> [Given data]:
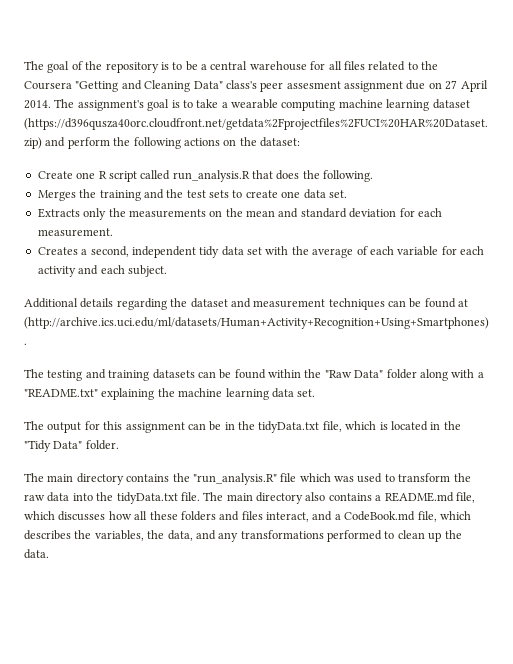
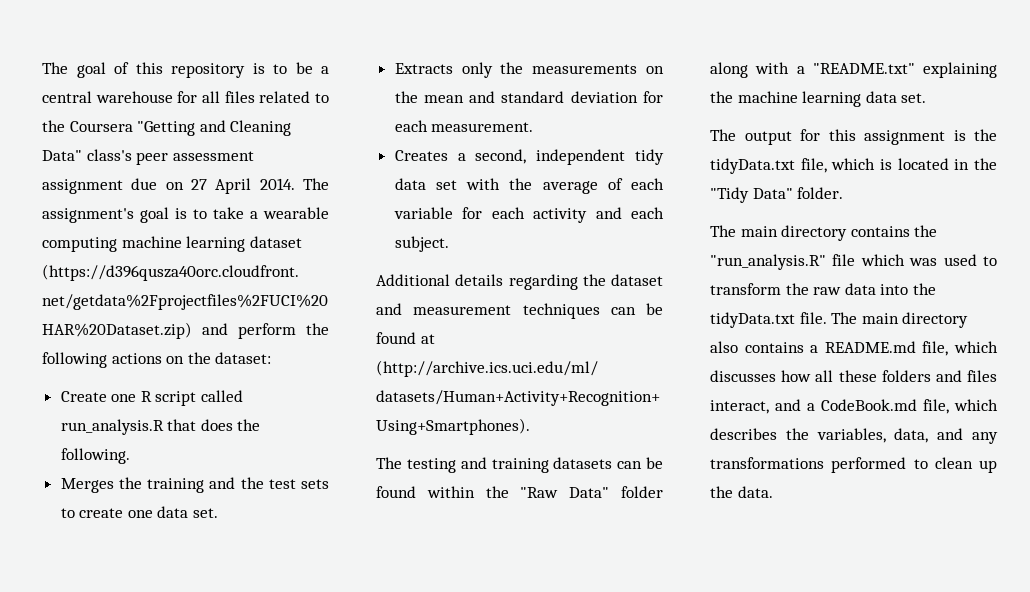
- The goal of the repository is to be a central warehouse for all files related to the Coursera "Getting and Cleaning Data" class's peer assesment assignment due on 27 April 2014.
+ The goal of this repository is to be a central warehouse for all files related to the Coursera "Getting and Cleaning Data" class's peer assessment assignment due on 27 April 2014.
- The output for this assignment can be in the tidyData.txt file, which is located in the "Tidy Data" folder.
+ The output for this assignment is the tidyData.txt file, which is located in the "Tidy Data" folder.
- The main directory also contains a README.md file, which discusses how all these folders and files interact, and a CodeBook.md file, which describes the variables, the data, and any transformations performed to clean up the data.
+ The main directory also contains a README.md file, which discusses how all these folders and files interact, and a CodeBook.md file, which describes the variables, data, and any transformations performed to clean up the data.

> [Exercise brief]: The answer consists of the lines above that include the word "warehouse", each copied exactly.

> [Answer space]:
- The goal of the repository is to be a central warehouse for all files related to the Coursera "Getting and Cleaning Data" class's peer assesment assignment due on 27 April 2014.
+ The goal of this repository is to be a central warehouse for all files related to the Coursera "Getting and Cleaning Data" class's peer assessment assignment due on 27 April 2014.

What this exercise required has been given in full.